[Work instructions]: Entries follow. Return each line that contains the word "para".
(Given records)
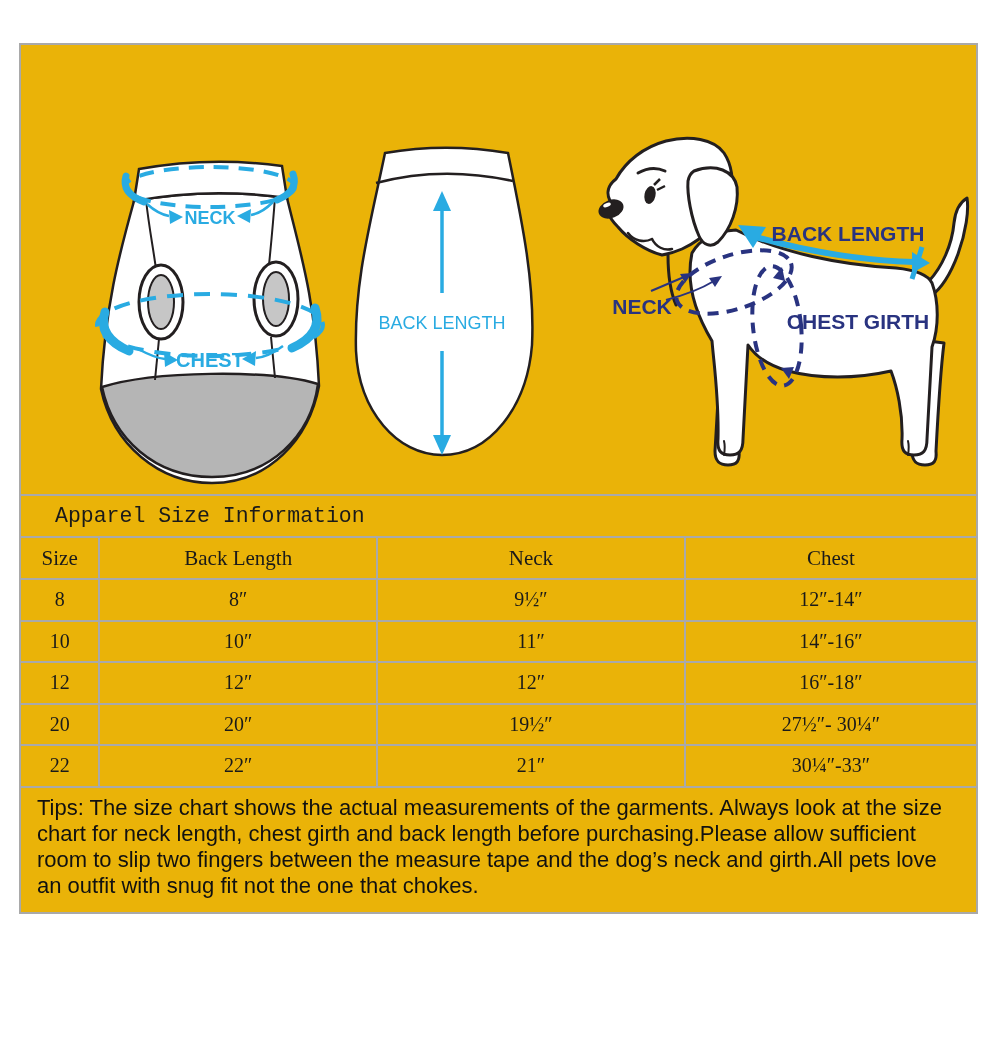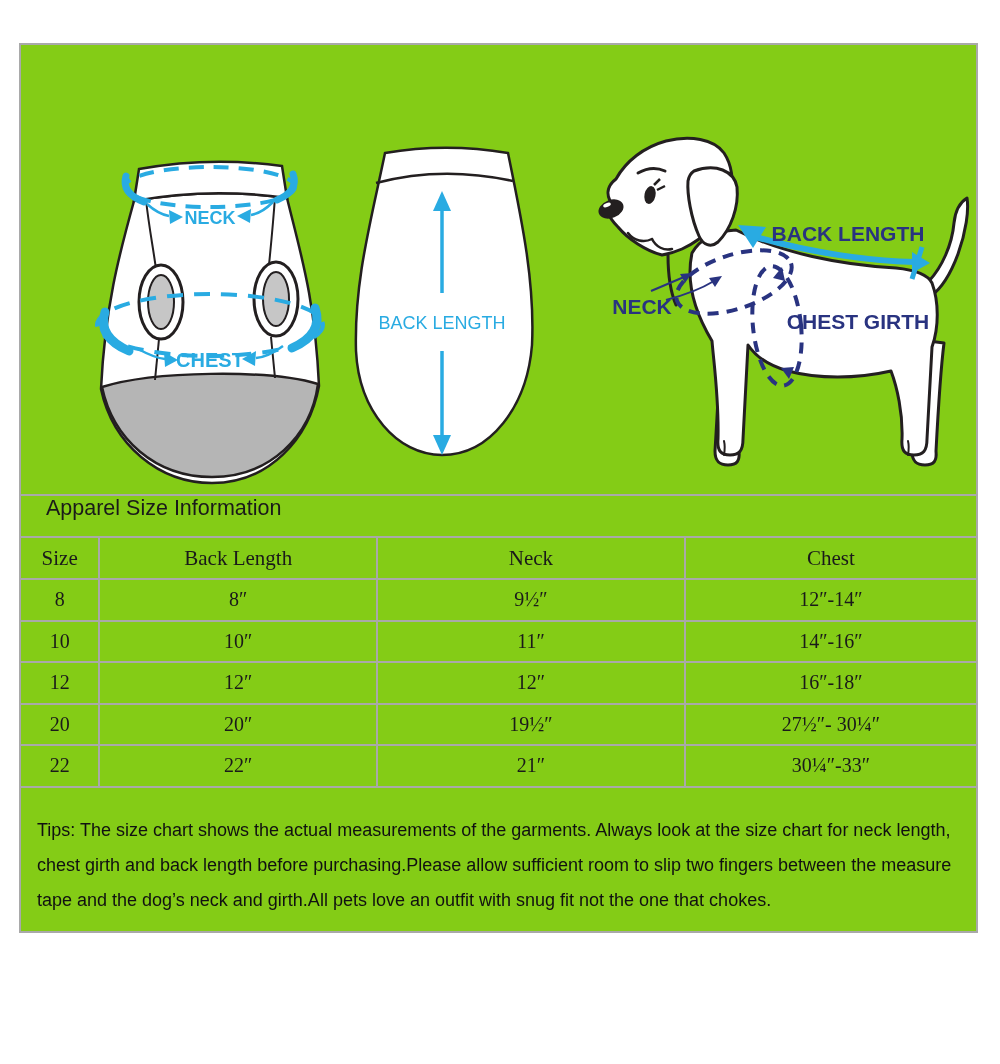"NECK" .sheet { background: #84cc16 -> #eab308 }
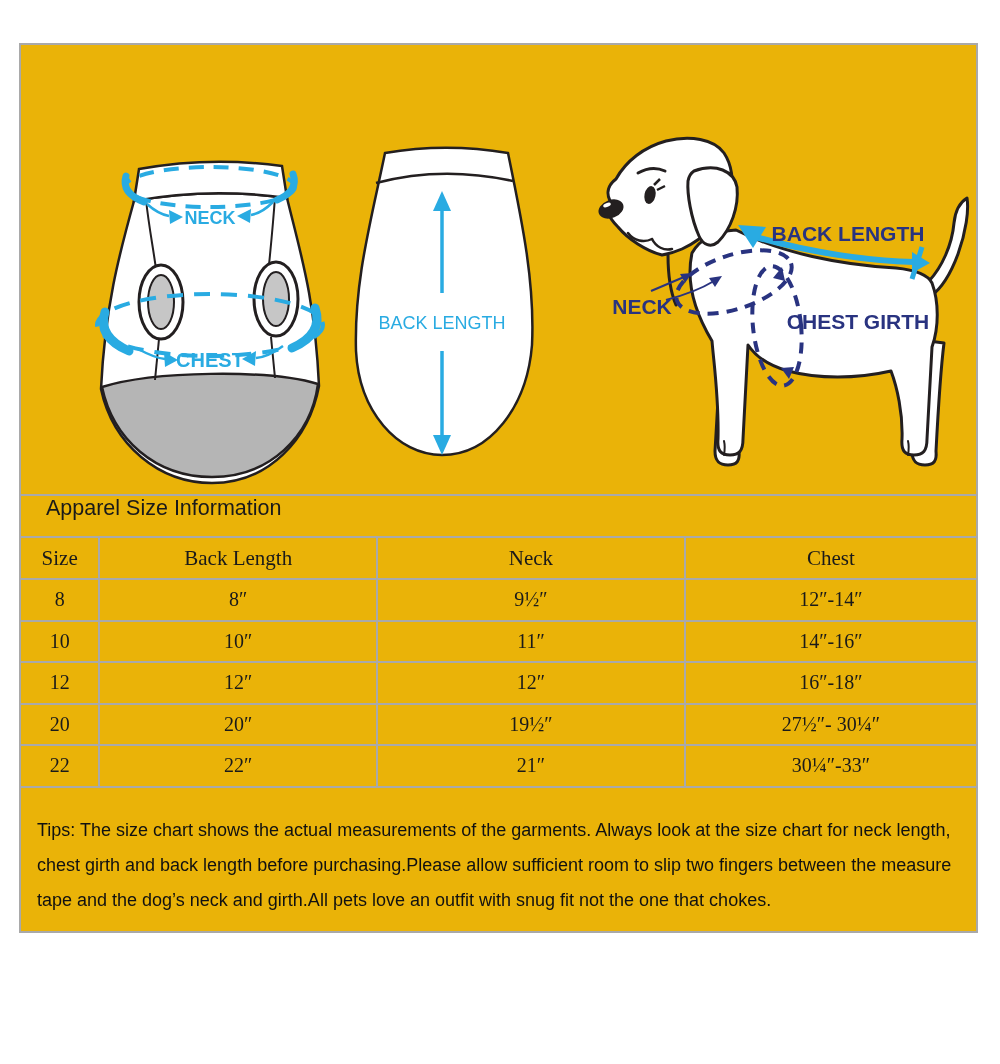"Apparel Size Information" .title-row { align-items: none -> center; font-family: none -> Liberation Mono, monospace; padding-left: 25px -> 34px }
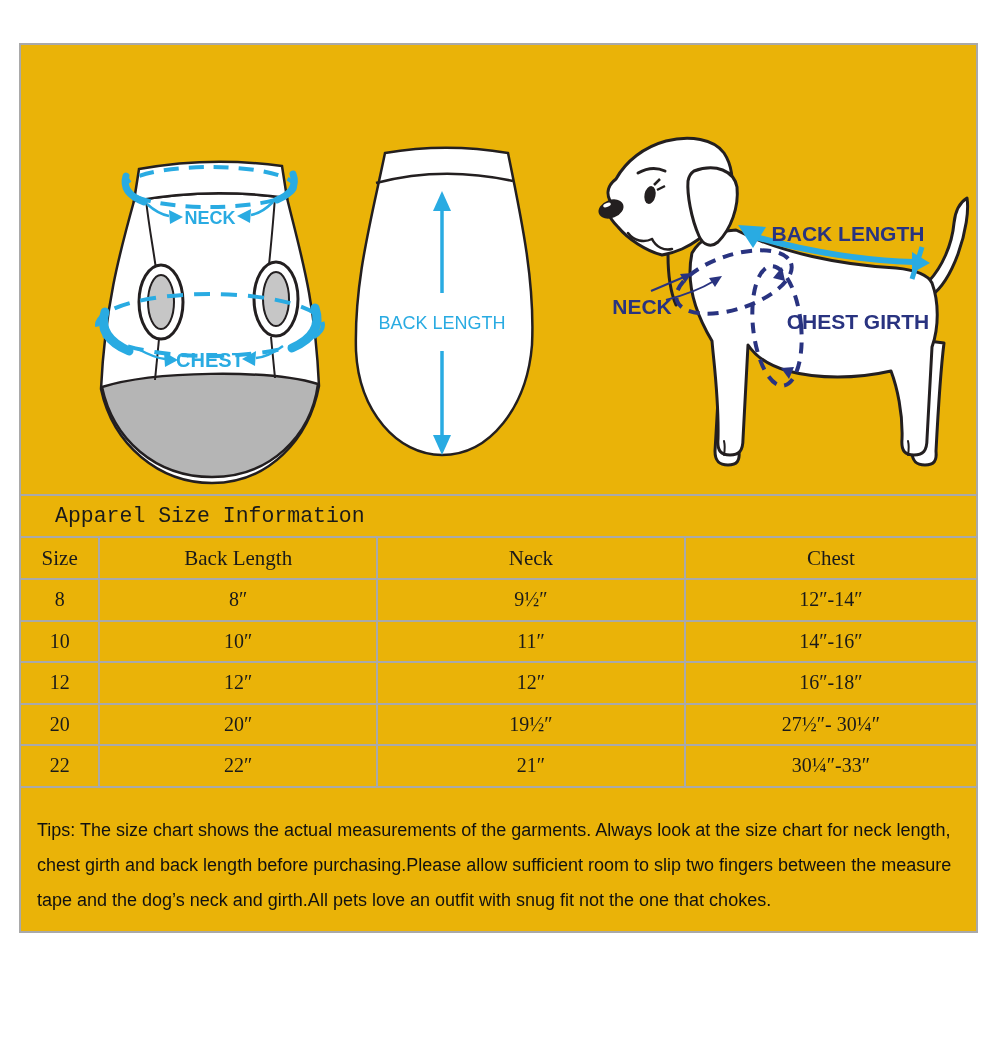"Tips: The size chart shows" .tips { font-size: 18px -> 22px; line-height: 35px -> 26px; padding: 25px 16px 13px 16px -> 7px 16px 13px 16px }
(End Given records)
(Given records)
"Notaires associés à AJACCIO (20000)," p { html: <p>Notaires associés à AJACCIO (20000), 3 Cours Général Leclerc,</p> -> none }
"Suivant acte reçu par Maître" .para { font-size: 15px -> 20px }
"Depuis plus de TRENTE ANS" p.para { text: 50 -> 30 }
(End Given records)
(Given records)
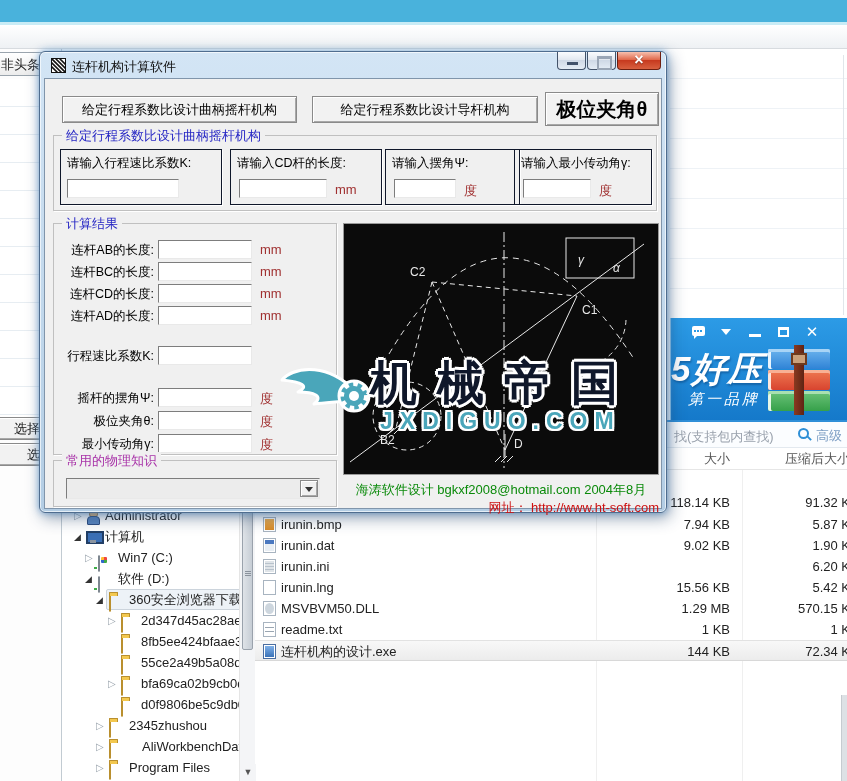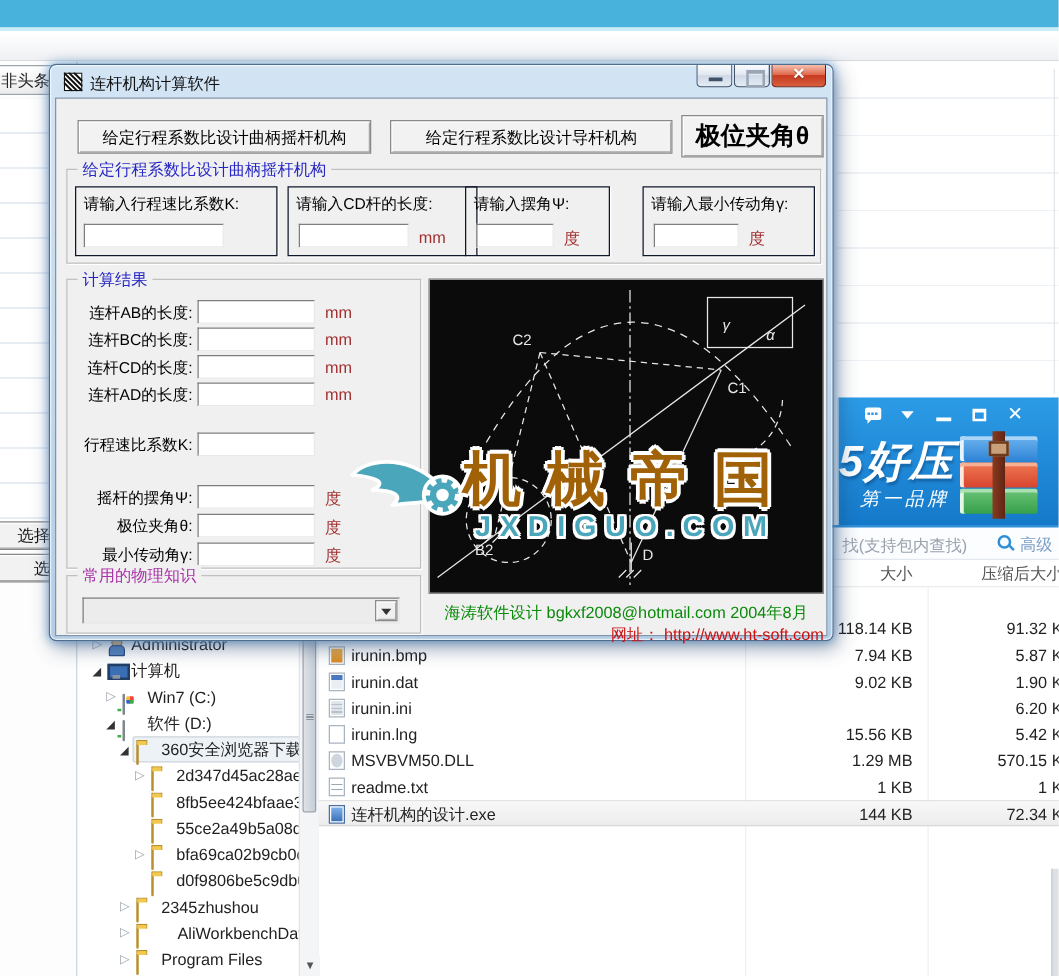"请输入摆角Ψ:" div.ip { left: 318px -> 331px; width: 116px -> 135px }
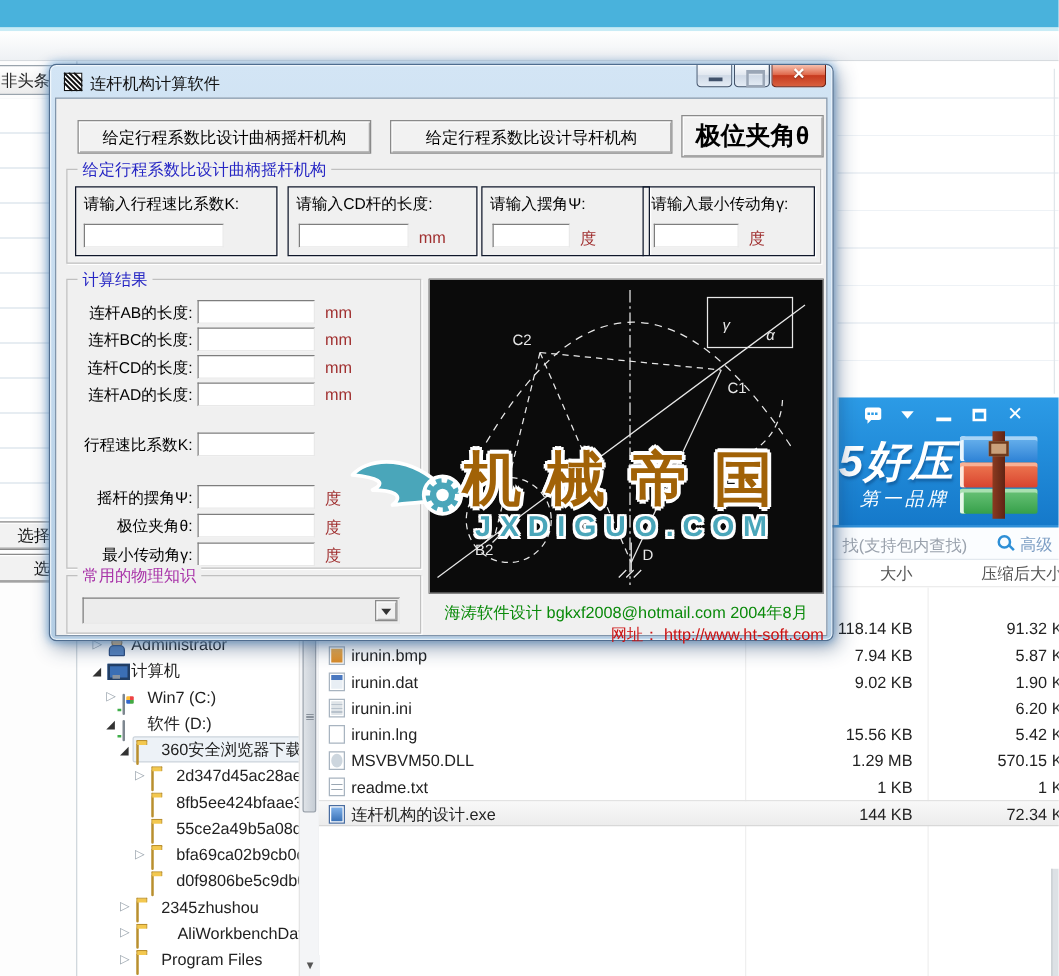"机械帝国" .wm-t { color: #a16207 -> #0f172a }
(End Given records)
[Result of the task]:
"Suivant acte reçu par Maître" .para { font-size: 15px -> 20px }
"Depuis plus de TRENTE ANS" p.para { text: 50 -> 30 }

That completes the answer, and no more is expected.